Most at risk are unattached youth – youth who are out-of-school and out-of-work. Labour force data indicate that 10% of young men and 8% of young women aged 15-29 years old have withdrawn from the labour market for no specified reason. This is in addition to the 9% of men and 12% of women who have withdrawn from the labour market because they could not find work. International evidence indicates that youth who have withdrawn from the labour market because they have given up trying to find work are typically the least qualified and the most likely to engage in risky behaviors, including crime, unprotected sex and drug consumption.

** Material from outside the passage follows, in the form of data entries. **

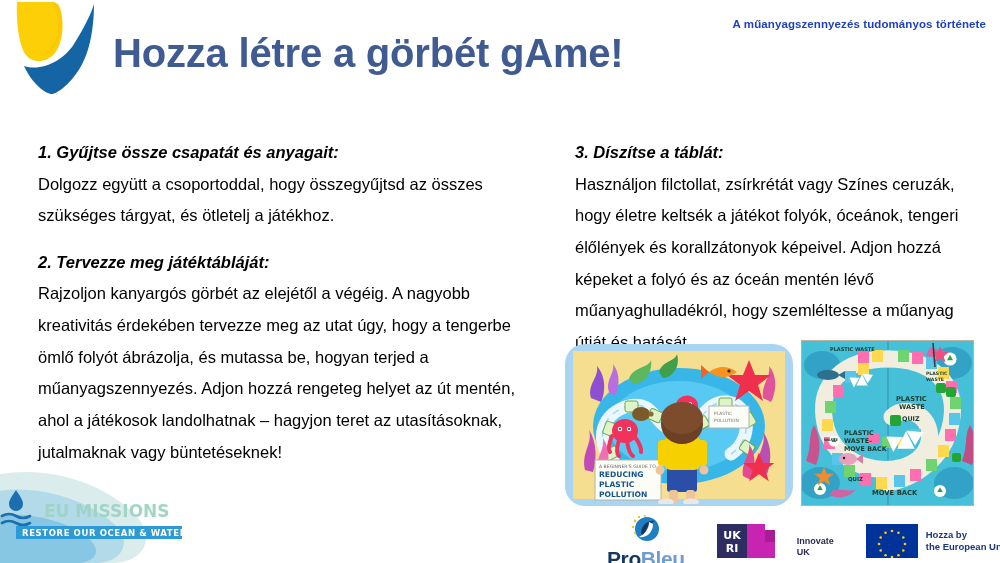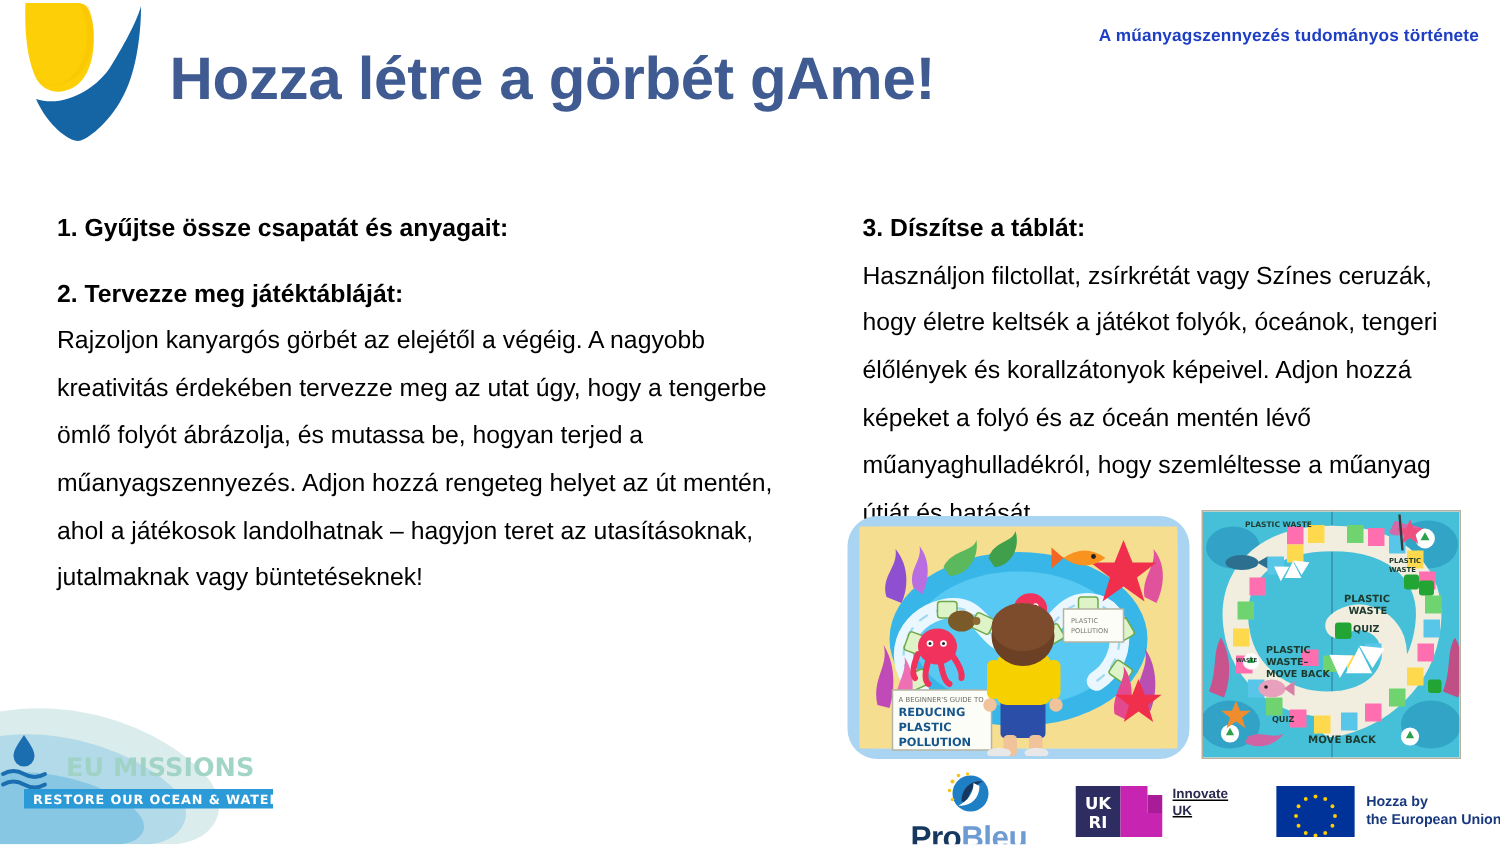"1. Gyűjtse össze csapatát és" .block-heading { font-style: none -> italic }
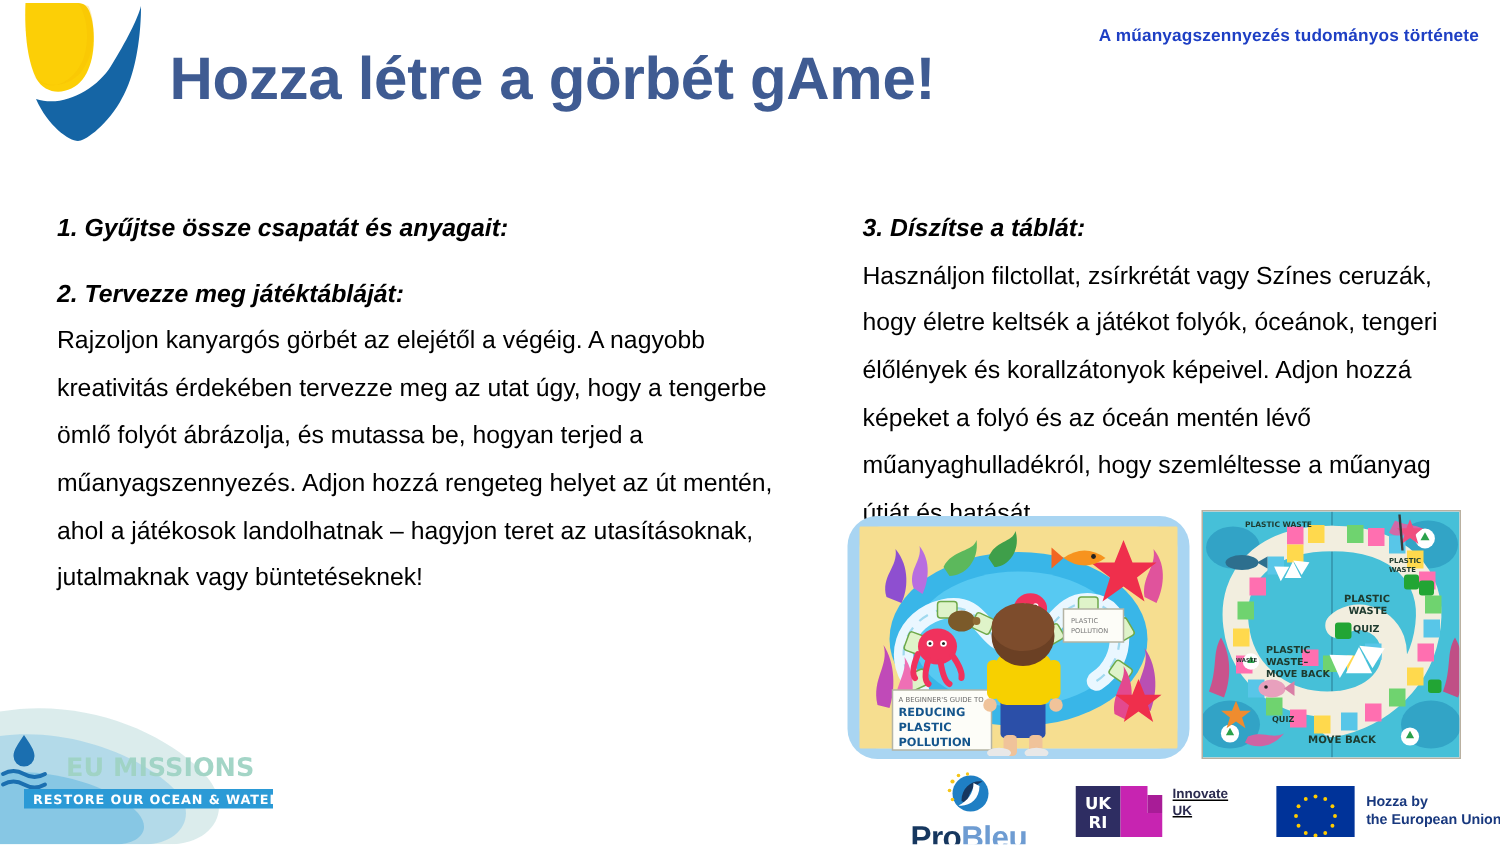"Dolgozz együtt a csoportoddal, hogy" p.block-body { html: none -> <p>Dolgozz együtt a csoportoddal, hogy összegyűjtsd az összes szükséges tárgyat, és ötletelj a játékhoz.</p> }
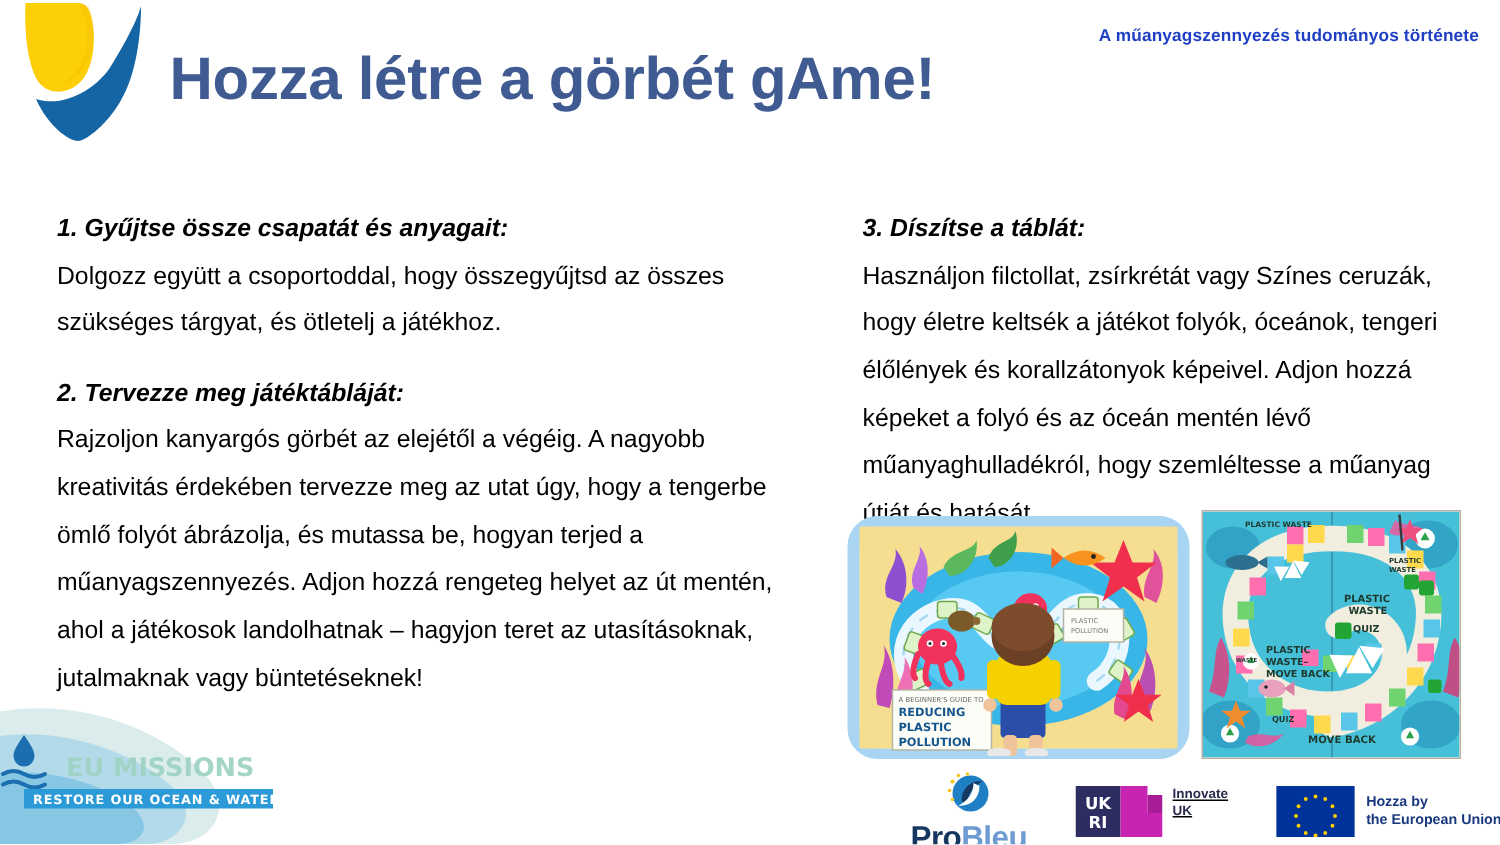"UK" .logo-ukri { align-items: flex-start -> flex-end; gap: 7px -> 22px; text-decoration: underline -> none }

Youth also face health related risks. Adolescents are at risk of teenage childbearing. In 2006, 16% of live births were to teenage mothers (268 teens). Nineteen per cent of these girls were giving birth to their second child and 5% to their third child. One-third of live births are to women age 20-24.28 The incidence of teenage pregnancy also raises concerns because of the evidence that teenage pregnancy is associated with lower levels of educational attainment and income for the mother, and results in the intergenerational transmission of poverty.29 Moreover, approximately half of all new HIV infections occur in youth 15-24 years, and women are more susceptible than men.30 Young men are most at risk of violence and drug abuse; however, statistics are not available.
The same report gives an overview of the Grenada Youth Upliftment Programme – the flagship youth programme of the Ministry of Youth Empowerment & Sports:
Youth employability programmes include the Grenada Youth Upliftment Programme (GYUP) and Skills for Inclusive Growth. GYUP was launched in 2009 with the objective of promoting youth employment, through skills and life skills training, second chance education, and job search assistance. The programme is targeted to youth broadly defined as persons between the ages of 16 and 35. To date, 864 youth have registered and 200 have been placed in on-the-job training. On-the-job training can be Government or private sector positions. Trainees receive a stipend of EC$700 per month (with 50% paid by a private sector employer). A planned small business enterprise component will target marginalised youth and displaced workers with a focus on promoting tourism and agricultural enterprises. Government launched the Skills for Inclusive Growth Project in May 2009.40 The project will support the Ministries of Education and Youth to increase youth employability through public/private sector partnerships for demand driven technical and life skills training. The project will also establish an occupational standards framework to improve the value and quality of training and to facilitate harmonisation and portability of certification at least at the regional level. The project is funded by the World Bank at a cost of EC$12.7 million.